Naarmate je vaker zo’n afkorting neemt, word je daar misschien wat gemakkelijker in. En dan zou het wel eens link kunnen worden. Je begeeft je dan op een glijdend pad naar onachtzaamheid, misschien zelfs onverschilligheid. In een organisatie, die zo groot is als de onze, kan ik overigens niet uitsluiten dat er ook enkele collega’s rondlopen die nooit bovenaan dan glijdende pad hebben gestaan, die van nature altijd de gemakkelijkste weg kiezen. Ik ken veel collega’s, en ik heb er nog geen één ontmoet waarvan ik dacht: daar heb je er zo eentje. Maar statistisch kan ik niet uitsluiten dat ze er zijn. Misschien verblijven ze in de luwte van hun team en worden ze bijvoorbeeld niet gevraagd om mee te doen aan risicoanalyses en andere activiteiten waarbij ik betrokken ben. Tegen deze mensen – en hun managers – wil ik zeggen: recht je rug, sta voor je vakmanschap en zorg daarmee dat je niet zelf een risico voor onze bedrijfsvoering wordt. Misschien heb je wel een (opfris)cursus nodig. Of – wees eerlijk tegen jezelf – ander werk.
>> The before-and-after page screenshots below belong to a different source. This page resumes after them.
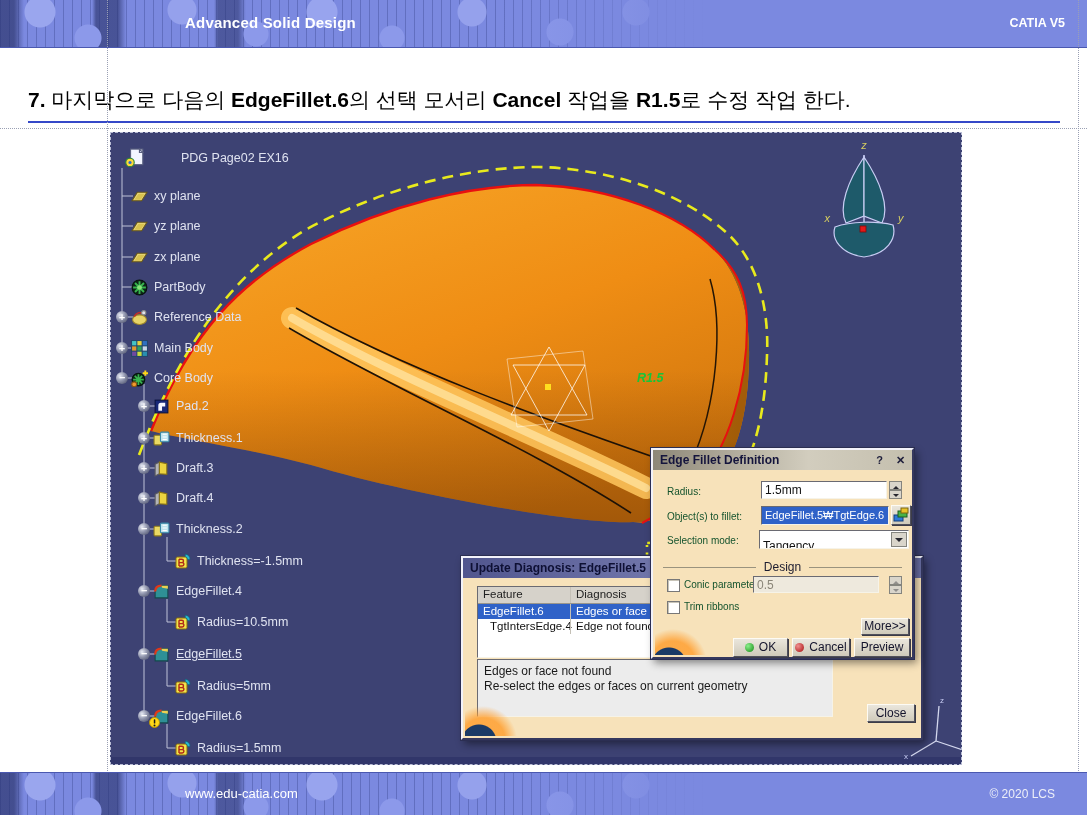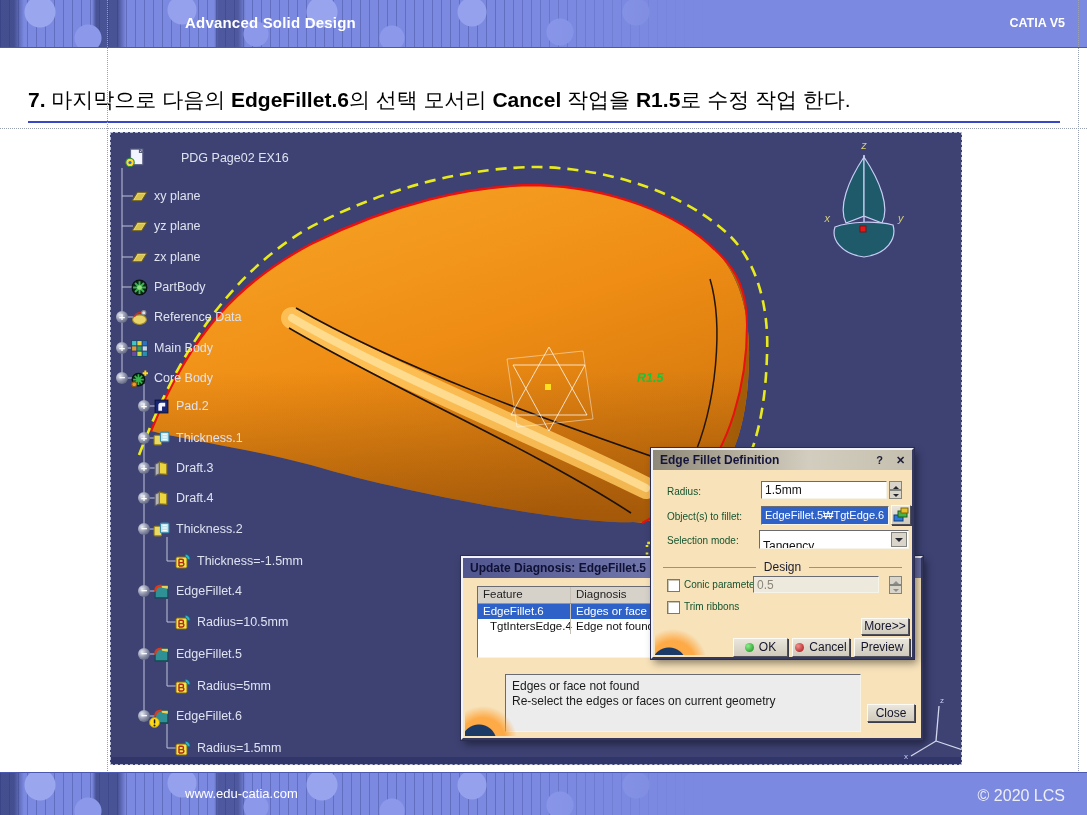"EdgeFillet.5" .tlabel.u { text-decoration: none -> underline }
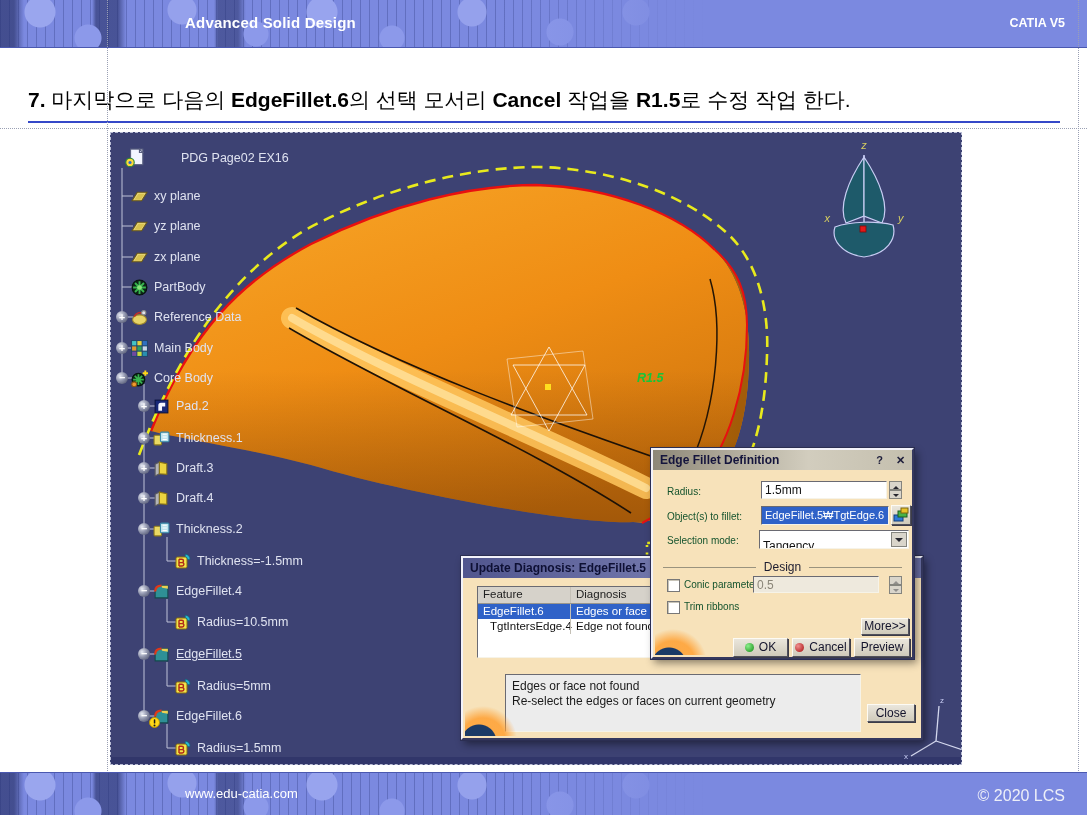"Edges or face not found" .msgbox { margin-left: 28px -> none; top: 116px -> 101px }
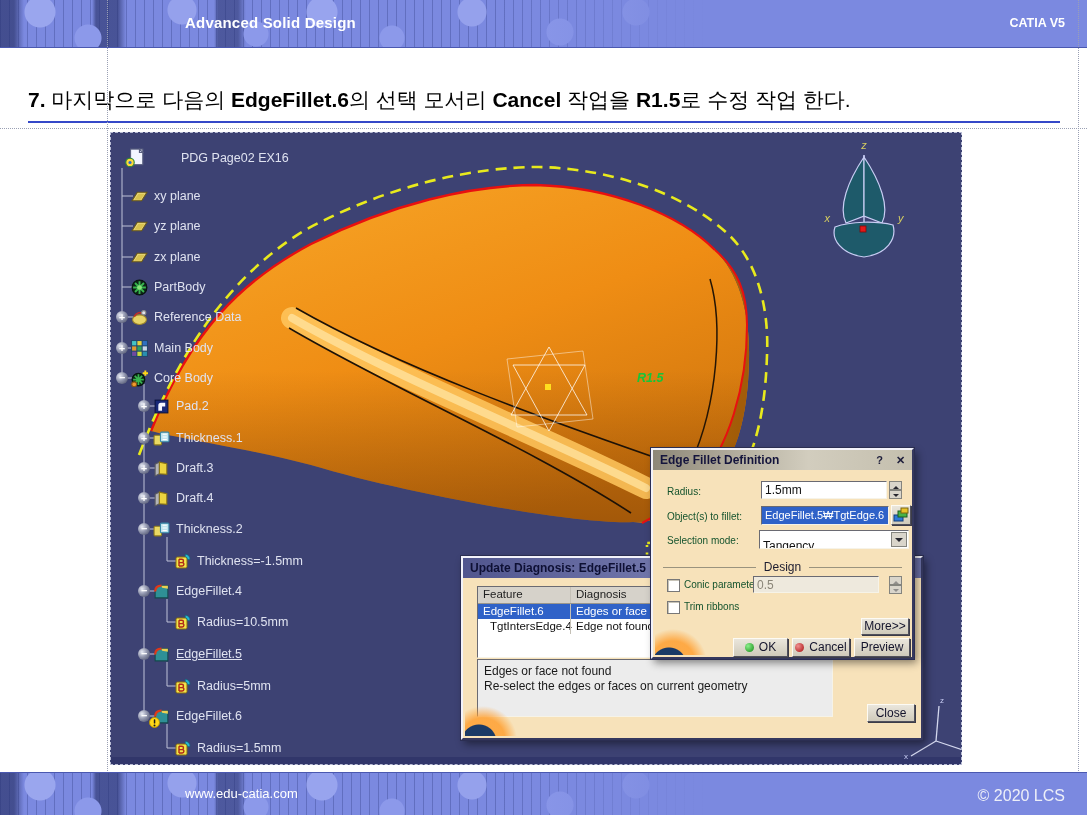"© 2020 LCS" .ftr-copy { font-size: 16px -> 12px; right: 22px -> 32px }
Ik heb hier ook van geleerd. Ik word strenger. Nog meer dan nu ga ik doorvragen, ook als ik collega’s spreek waarvan ik met zekerheid weet dat ze heel erg begaan zijn met security. Doe je het echt altijd op deze manier, of ga je heel soms OPSTAP? Als je dat durft toe te geven, dan verdien je daar bonuspunten mee. Want je zegt ermee dat er misschien ergens een risico zou kunnen zitten, en daar kunnen we alleen iets aan doen als we het weten. Het markeert ook het verschil tussen risico’s lopen (dat gebeurt onbewust) en risico’s nemen (bewust en op basis van afwegingen).

Ten slotte vanaf deze plek nog even een speciale groet aan een van mijn trouwste lezers: mijn moeder. Ze is vandaag negentig geworden. Van harte gefeliciteerd!